### EXCERPTED DATA

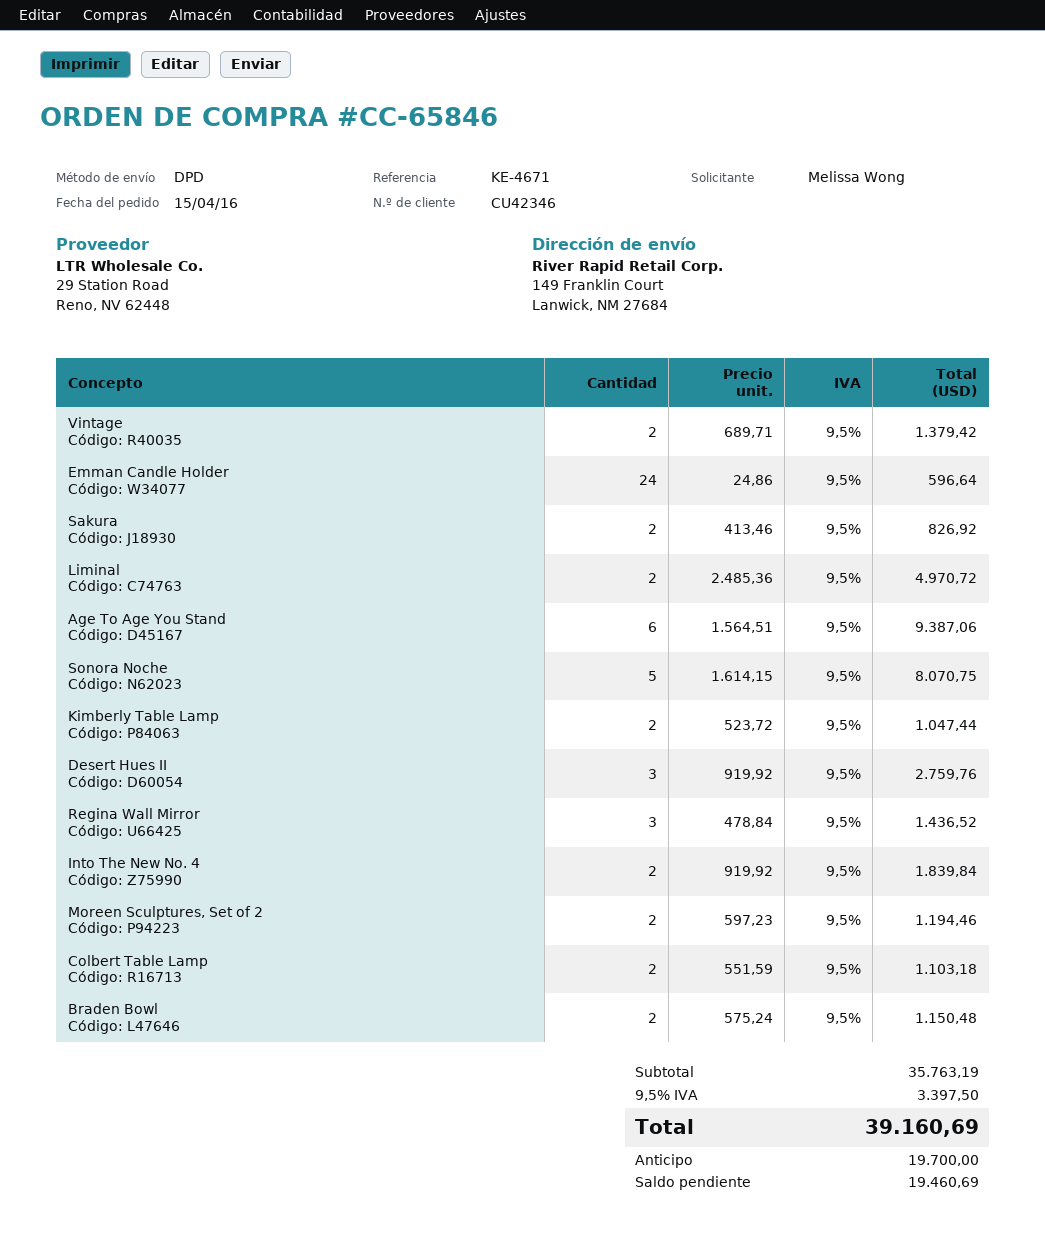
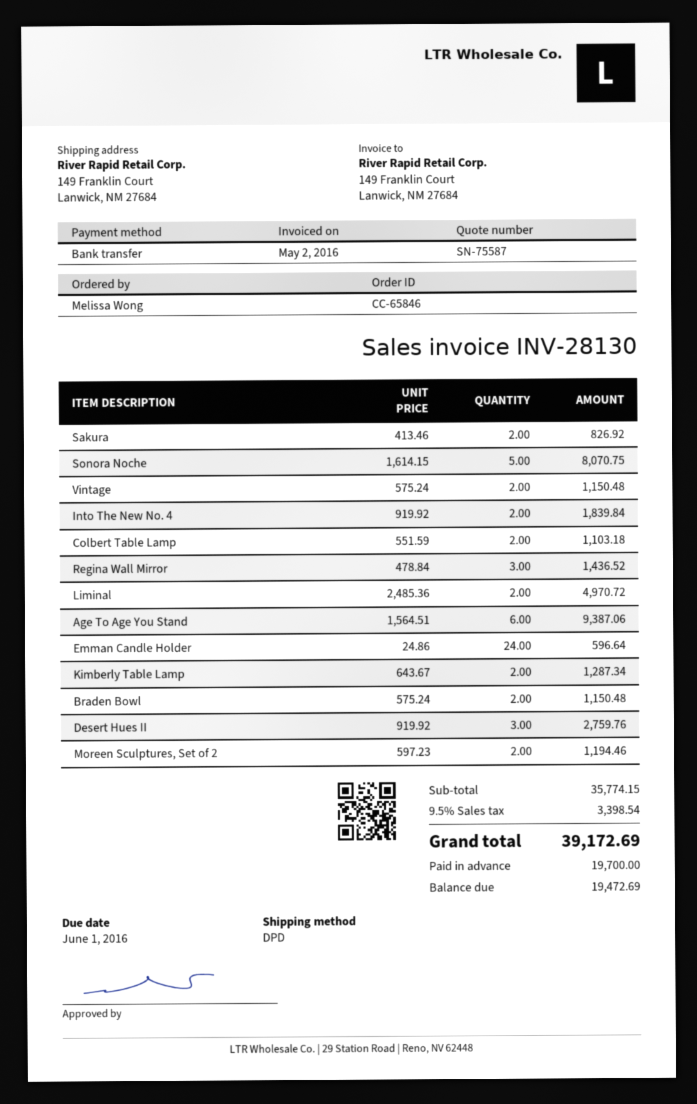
Vintage: 2 x 689.71 = 1379.42 -> 2 x 575.24 = 1150.48
Kimberly Table Lamp: 2 x 523.72 = 1047.44 -> 2 x 643.67 = 1287.34
subtotal: 35763.19 -> 35774.15
tax: 9.5% = 3397.50 -> 9.5% = 3398.54
total: 39160.69 -> 39172.69
balance: 19460.69 -> 19472.69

######

* GOAL OF THE EXERCISE
A verbatim copy of the listing above, starting from the line with "subtotal: 35763.19 -> 35774.15" and running to its last line, is the only output needed.

* REPLY
subtotal: 35763.19 -> 35774.15
tax: 9.5% = 3397.50 -> 9.5% = 3398.54
total: 39160.69 -> 39172.69
balance: 19460.69 -> 19472.69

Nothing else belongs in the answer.